Location: Tick and Biting Fly Research
Project Number: 3094-32000-036-29-N
Project Type: Nonfunded Cooperative Agreement
Start Date: Dec 1, 2010
End Date: Nov 30, 2015
Emerging infectious diseases (EID) are a threat to global health. Socio-economic, environmental, and ecological factors are believed to drive that increasing health threat. Zoonoses represent the majority of recent EID events. During the last decade vector-borne diseases were shown to comprise 28.8% of the EID events. Arthropods are important vectors of infectious agents pathogenic to humans, and domestic and wild animals. A systems biology approach offers the opportunity to develop effective interventions for the sustainable control of arthropod-borne diseases. Such approach requires the collection and analysis of comprehensive data sets, which enables the integration of components comprising biological systems. The effects of specific mutations in Borrelia genes that affect disease transmission in a needle inoculation system mouse model will be compared to molecular events occurring during natural infection through the bite of Borrelia-infected Ixodes scapularis. ARS will supply uninfected I. scapularis ticks and expertise on tick biology, while UTSA will conduct the disease transmission studies using mutant strains of Borrelia burgdorferi and evaluate the mutant strain's ability to transmit the disease from infected tick to mouse. Another objective involves the exploration of phenotypic and genotypic changes on the tick's ability to acquire a blood meal according to its infection status. The discovery and development of safer acaricides with novel modes of action remains an unmet need. A unique chemical library will be screened for acaricidal activity as part of this collaboration.

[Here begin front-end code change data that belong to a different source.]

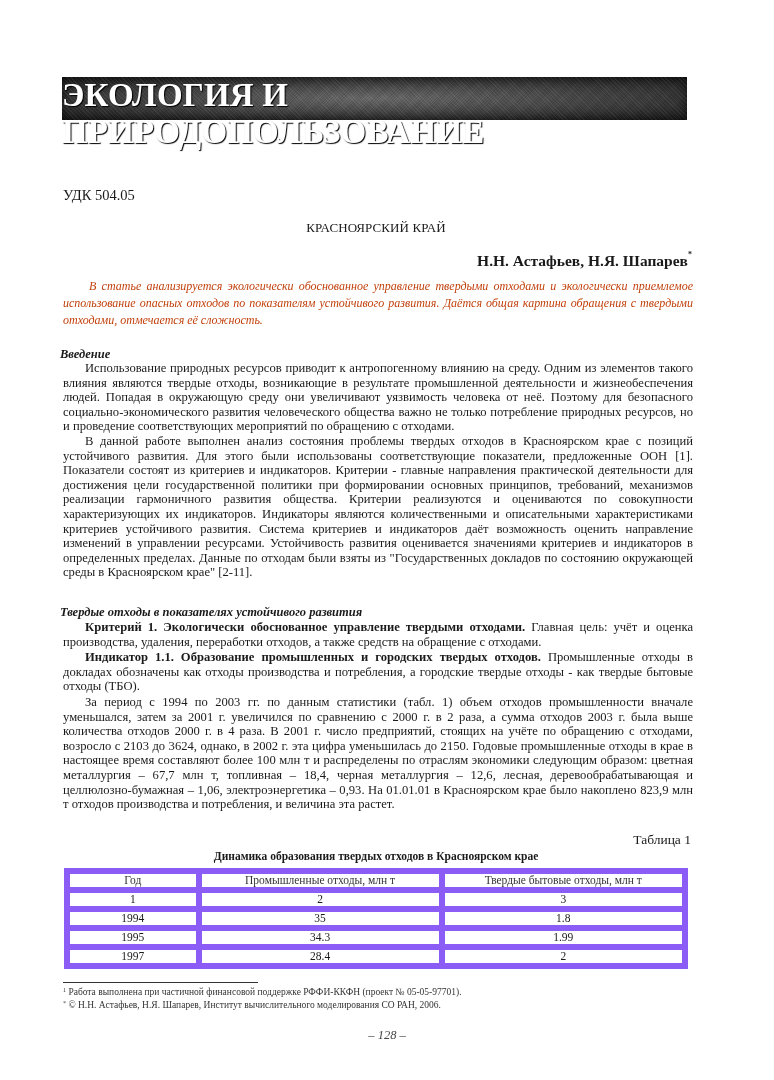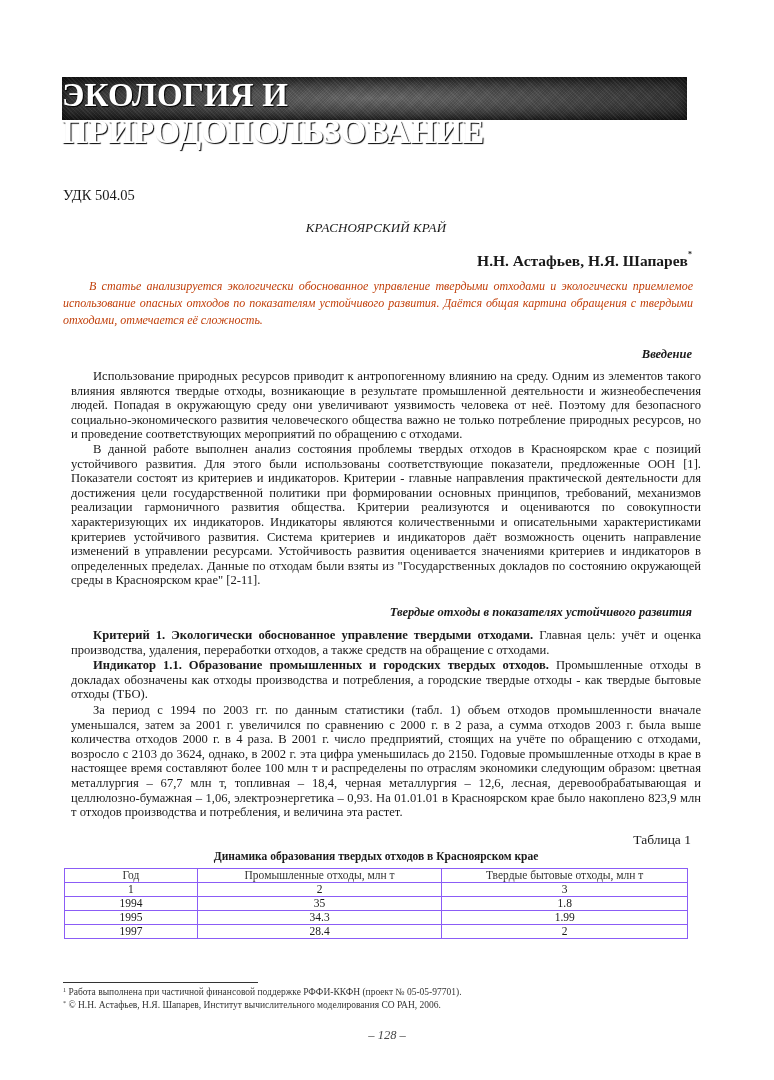--- a/index.html
+++ b/index.html
@@ -21,52 +21,52 @@
       repeating-linear-gradient(-45deg, rgba(0,0,0,0.12) 0 1px, transparent 1px 2px);
   }
   .banner-text {
     position: relative; color: #ffffff; font-weight: bold; font-size: 33px;
     letter-spacing: 0.2px; text-shadow: 1px 1px 1px #000;
     font-family: "Liberation Serif", serif;
   }
   .udk { position: absolute; left: 63px; top: 187px; font-size: 14.5px; }
   .title {
     position: absolute; left: 60px; width: 632px; top: 220px;
-    text-align: center; font-size: 13px; line-height: 15px; letter-spacing: 0.1px; font-style: italic;
+    text-align: center; font-size: 13px; line-height: 15px; letter-spacing: 0.1px;
   }
   .title sup, .authors sup { font-size: 8px; vertical-align: top; position: relative; top: -2px; }
   .authors {
     position: absolute; right: 82px; top: 252px; font-weight: bold; font-size: 15.5px;
   }
   .abstract {
     position: absolute; left: 63px; width: 630px; top: 278px;
     font-style: italic; font-size: 12px; line-height: 17px; text-align: justify;
     text-indent: 26px; color: #c2410c;
   }
   .sec-head {
-    position: absolute; left: 60px; width: 632px; text-align: right;
+    position: absolute; left: 60px; width: 632px; text-align: left;
     font-style: italic; font-weight: bold; font-size: 12.5px;
   }
   .para {
     position: absolute; left: 63px; width: 630px;
     font-size: 12.6px; line-height: 14.6px; text-align: justify;
-    text-indent: 22px; margin: 8px;
+    text-indent: 22px; margin: 0;
   }
   .para b { font-weight: bold; }
   .tab-label { position: absolute; right: 83px; top: 832px; font-size: 13.5px; }
   .tab-title {
     position: absolute; left: 60px; width: 632px; top: 850px; text-align: center;
     font-weight: bold; font-size: 11.5px;
   }
   table.data {
     position: absolute; left: 64px; top: 868px; width: 624px;
     border-collapse: collapse; font-size: 11.5px;
   }
   table.data td, table.data th {
-    border: 1px solid #8b5cf6; height: 13px; padding: 0; text-align: center;
+    border: 6px solid #8b5cf6; height: 13px; padding: 0; text-align: center;
     font-weight: normal; line-height: 13px;
   }
   table.data th { color: #333; }
   .fn-rule { position: absolute; left: 63px; top: 982px; width: 195px; height: 1px; background: #333; }
   .footnote { position: absolute; left: 63px; font-size: 9.5px; color: #333; }
   .footnote sup { font-size: 6px; vertical-align: top; }
   .page-num {
     position: absolute; left: 0; width: 774px; top: 1028px; text-align: center;
     font-style: italic; font-size: 12.5px; color: #444;
   }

ARS will establish a colony of Ixodes scapularis ticks and provide adult ticks, larvae, or eggs to cooperator at appropriate stages in the project. ARS will provide advisory information on I. scapularis biology to guide the experimental design of RNAi experiments seeking to silence specific gene expression of genes that are under consideration as anti-Borrelia vaccine candidates. Cooperator will provide USDA access to UTSA's chemical library for evaluating the toxicity of the small molecule chemicals to ticks (cattle fever tick, black legged tick, and lone star tick) and biting flies (horn fly, stable fly, and sand fly). UTSA and USDA cooperators will jointly select a group of compounds from the chemical library based on their structures, and UTSA will provide sufficient amount of each selected compound to USDA scientists. The USDA scientists will develop an appropriate bioassay method for each of the target arthropod species that can best utilize the materials. After the initial screening, promising molecules will be identified based on which other related compounds will be selected for the next round of screening.